Intimin is a 94–97 kDa protein expressed on the EPEC surface that mediates adhesion of EPEC to the epithelial gut cells  that mediates intimate Depsipeptide order contact with the bacterial translocated intimin receptor (Tir) . The N-terminal region is conserved among the different intimin subtypes, while the C-terminal regions are highly variable.
The 29 intimin subtypes are identified according to their C-terminal amino acid sequences ,  and . Intimin-β is the most common subtype expressed in EPEC isolates ,  and . Bundle-forming pilus (BfpA) is another virulence factor, which mediates the initial contact between EPEC and the host cell Selleckchem Cyclopamine . BfpA is encoded by a gene localized on a plasmid 50–70 MDa in size and is designated as EPEC adherence factor (EAF) , ,  and . Within adherent
micro-colonies of EPEC, BfpA organizes a meshwork that allows bacteria to attach to each other and to tether themselves to the host cell surface . Therefore, BfpA and intimin are two important virulence factors and are considered to be strategic target candidates for the design of a new vaccine against EPEC. The generation of stable vectors expressing the desired immunogens is the goal of modern vaccine technology. The inclusion of genes encoding relevant epitopes into living, non-infective vectors that constitutively express immunological adjuvant components would be ideal. Attenuated bacteria have been used as vectors to express and deliver heterologous antigens.

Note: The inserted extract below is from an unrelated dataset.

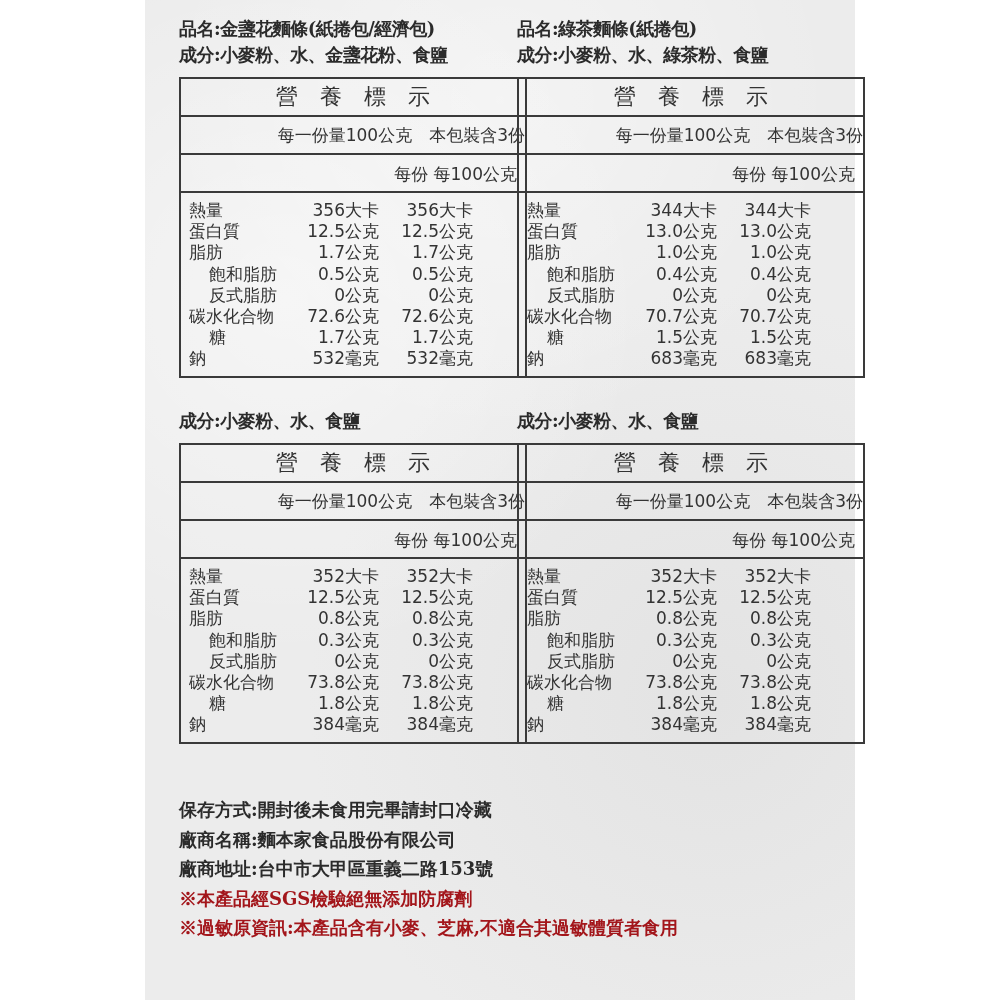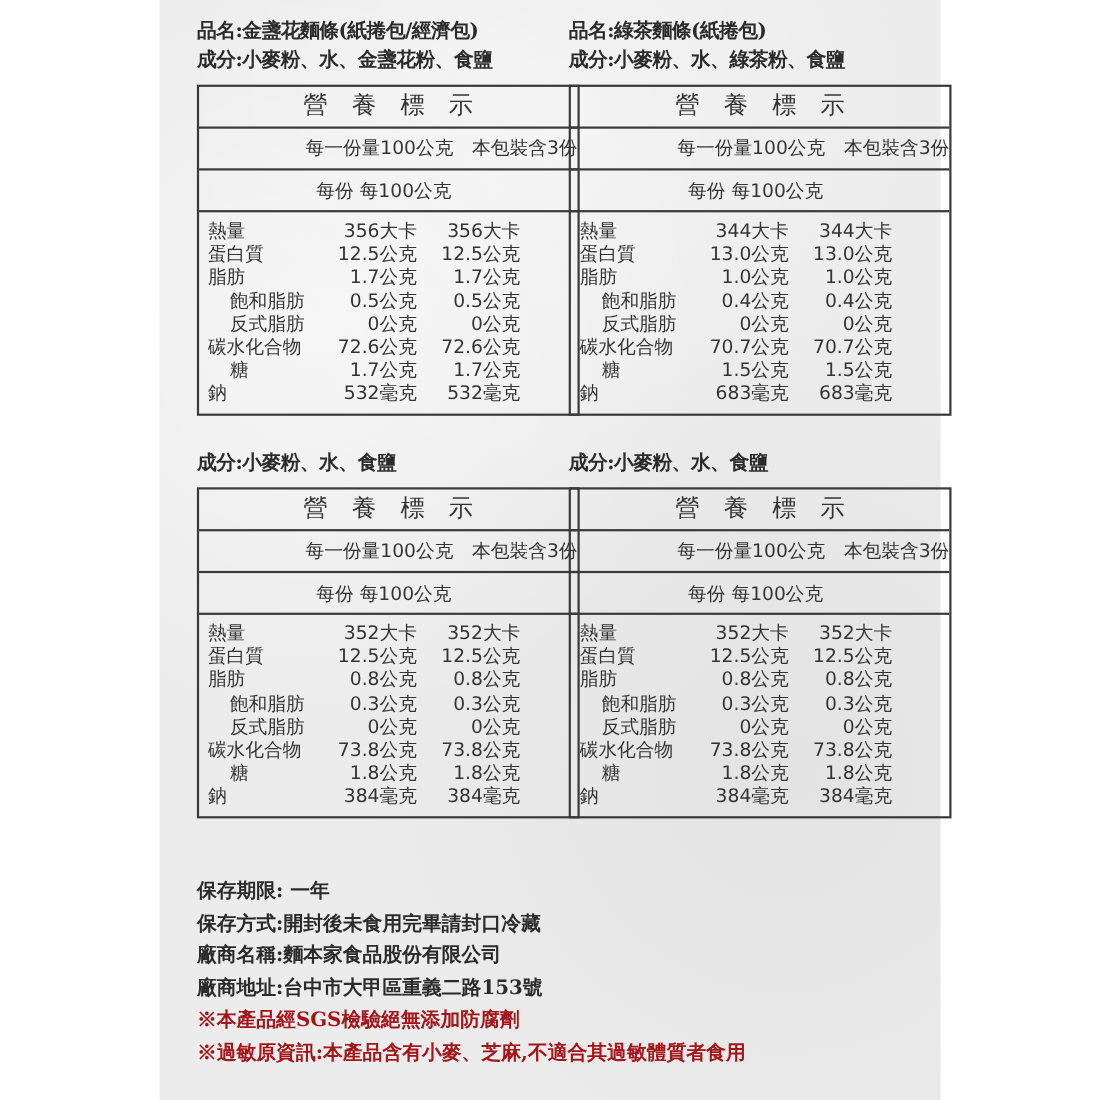"每份 每100公克" .lb-colhead { text-align: center -> right }
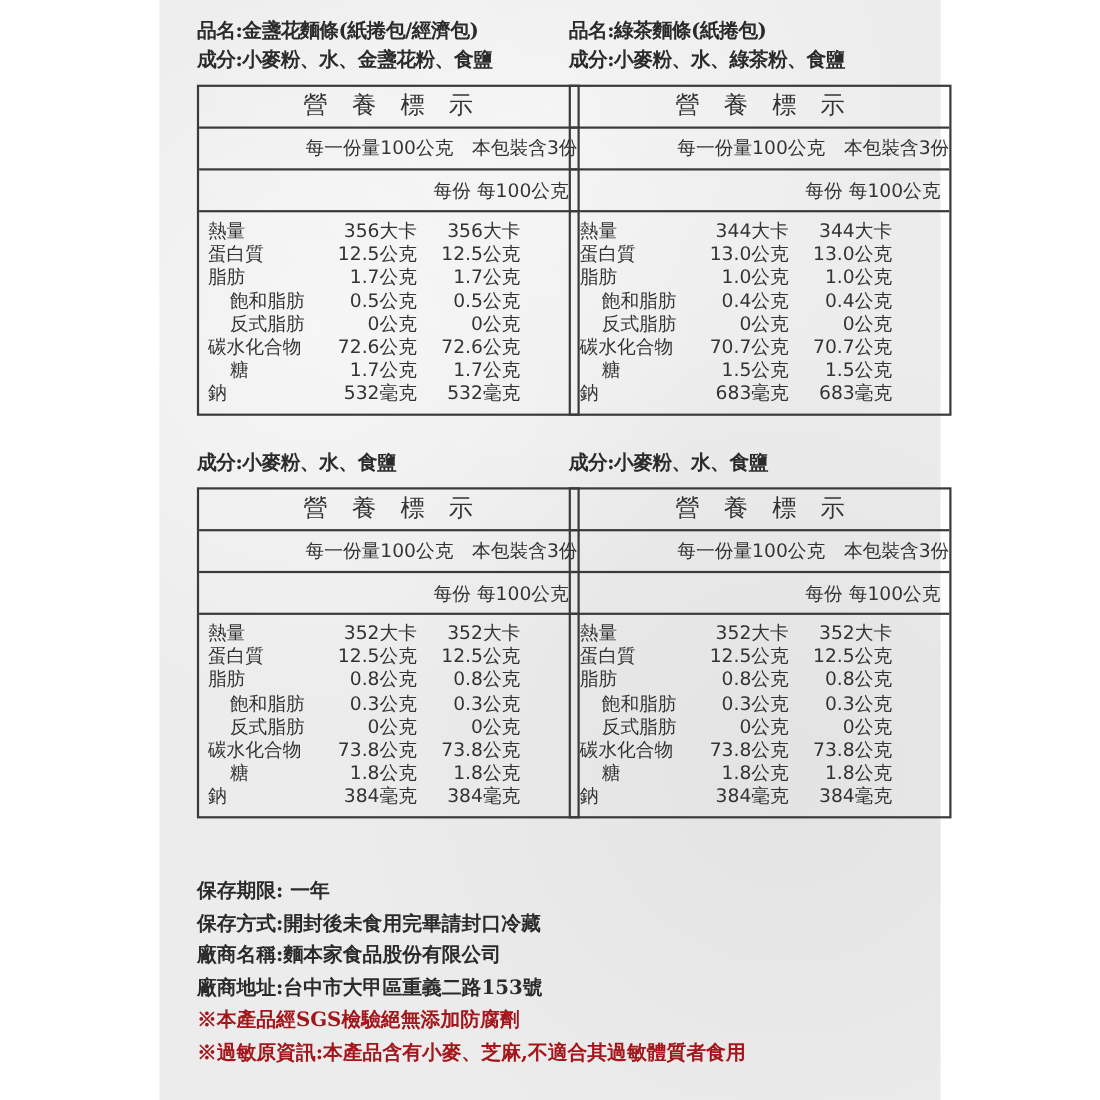"保存期限: 一年" div.f-line { html: <div>保存期限: 一年</div> -> none }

This type of vaccine vector is an attractive system because it can elicit mucosal, humoral and cellular host immune responses to foreign antigens . These live vectors have been used not extensively to express antigens of different types of pathogens, including viruses, bacteria and parasites, some of which have demonstrated positive results . However, each vector has its unique features that should be considered before it is used. In this study, the genes encoding BfpA and intimin were investigated using two different live vectors: Mycobacterium bovis BCG Moreau (BCG) and Mycobacterium smegmatis mc2155 (Smeg) to generate the recombinant strains. C57BL/6 female mice, 4 weeks old, 18–22 g were supplied by Isogenic Mouse Breeding Facility of the Butantan Institute. All animals were cared under ethical conditions according to the Brazilian code for the use of laboratory animals . All protocols were approved by the Animal Care and Ethics Committees at the Butantan Institute, São Paulo, Brazil. All cloning steps were performed in DH5-α E. coli strain grown in Luria–Bertani broth (LB) supplemented with kanamycin (20 μg/mL) or ampicillin (100 μg/mL).